## [Work instruction]
Please return only the lines from the one holding "background: #0ea5e9 ->" through the one holding "html: none ->", exactly as they appear in the records below, both ends included.

## [The data]
^^^^
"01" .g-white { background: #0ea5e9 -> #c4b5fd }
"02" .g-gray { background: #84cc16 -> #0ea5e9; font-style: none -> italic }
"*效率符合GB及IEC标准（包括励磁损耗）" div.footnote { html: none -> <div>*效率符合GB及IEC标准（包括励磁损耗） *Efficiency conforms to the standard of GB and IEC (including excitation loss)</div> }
^^^^
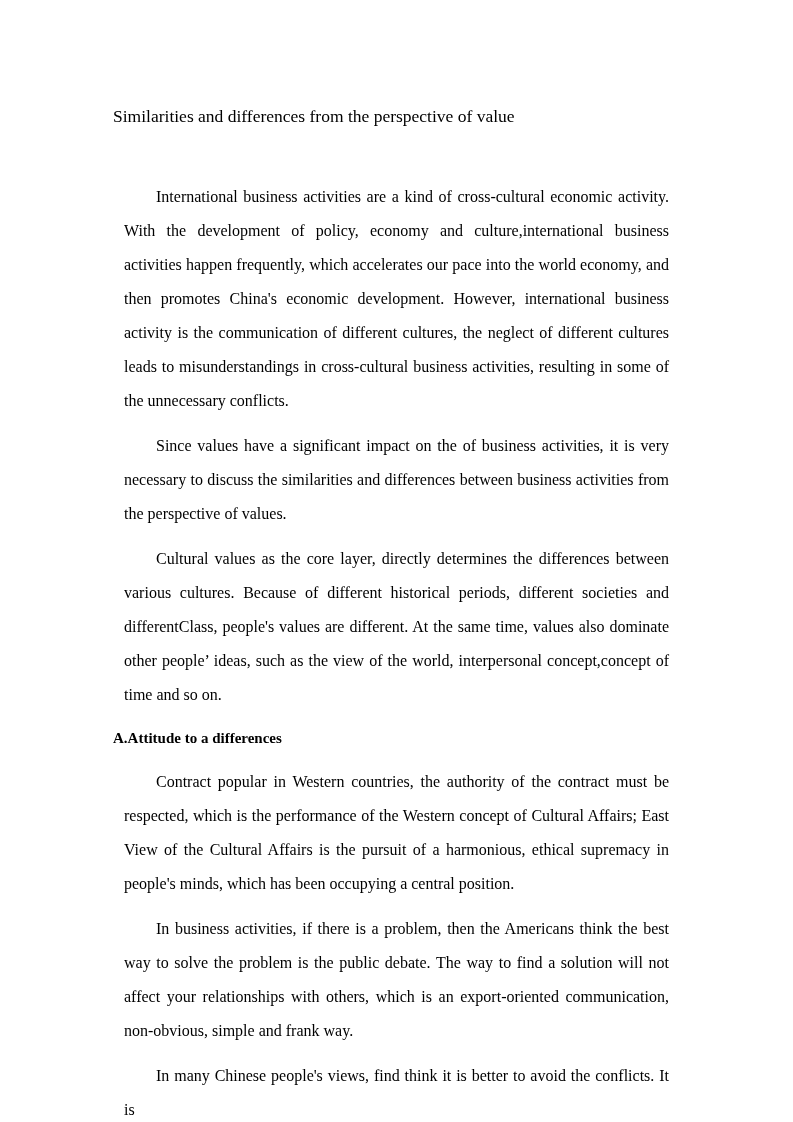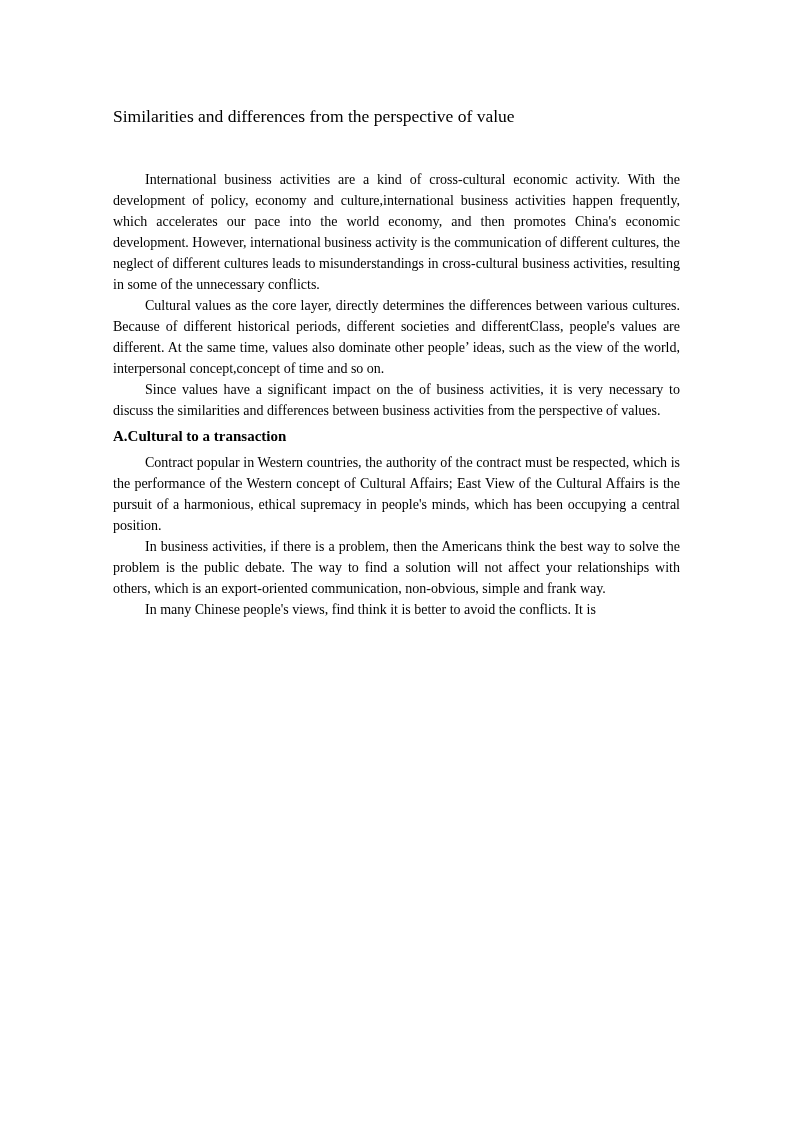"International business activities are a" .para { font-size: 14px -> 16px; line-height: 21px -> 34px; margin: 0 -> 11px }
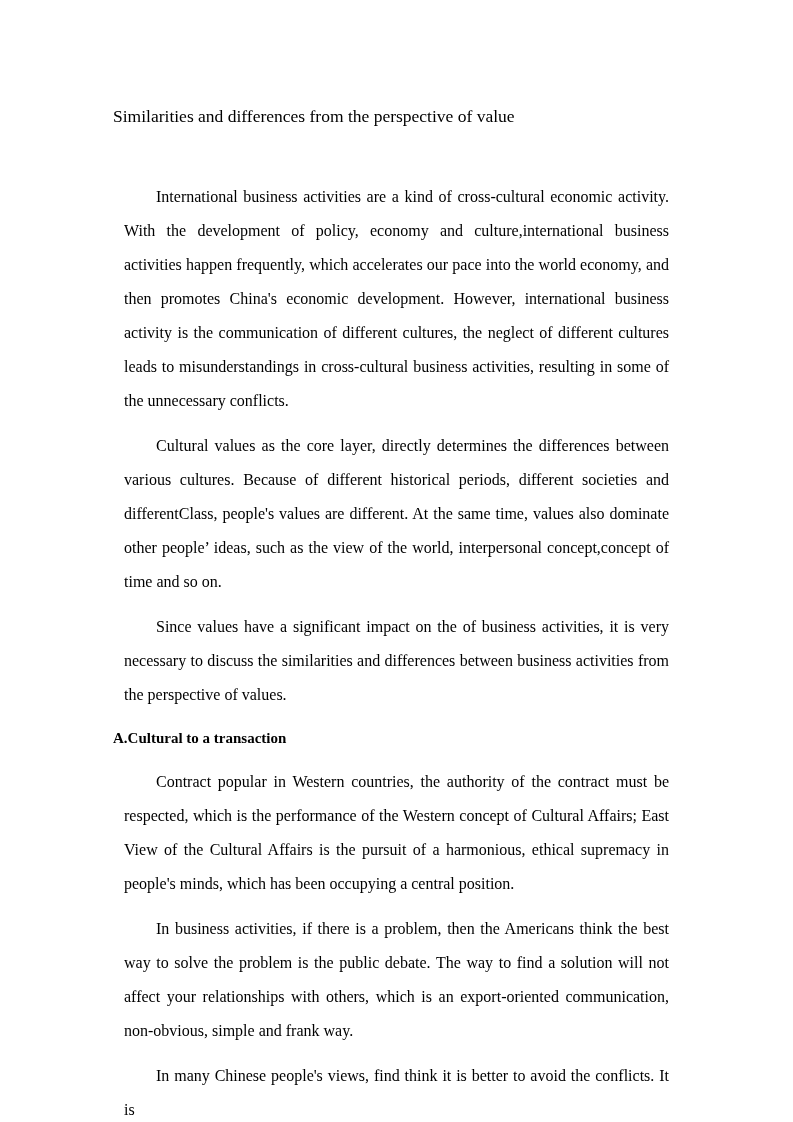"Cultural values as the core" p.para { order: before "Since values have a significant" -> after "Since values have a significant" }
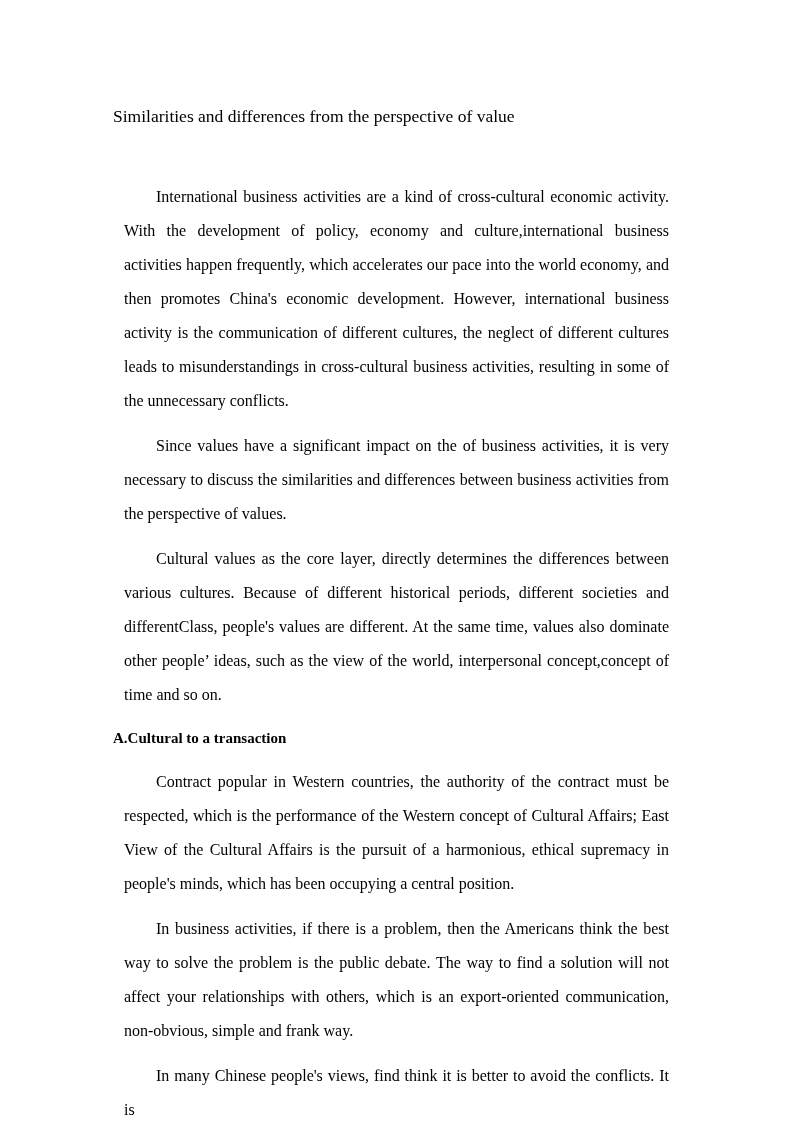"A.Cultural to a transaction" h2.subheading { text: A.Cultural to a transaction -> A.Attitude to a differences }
^^^^
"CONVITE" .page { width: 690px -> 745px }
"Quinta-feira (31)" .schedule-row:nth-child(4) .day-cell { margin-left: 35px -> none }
^^^^
## [Answer]
"01" .g-white { background: #0ea5e9 -> #c4b5fd }
"02" .g-gray { background: #84cc16 -> #0ea5e9; font-style: none -> italic }
"*效率符合GB及IEC标准（包括励磁损耗）" div.footnote { html: none -> <div>*效率符合GB及IEC标准（包括励磁损耗） *Efficiency conforms to the standard of GB and IEC (including excitation loss)</div> }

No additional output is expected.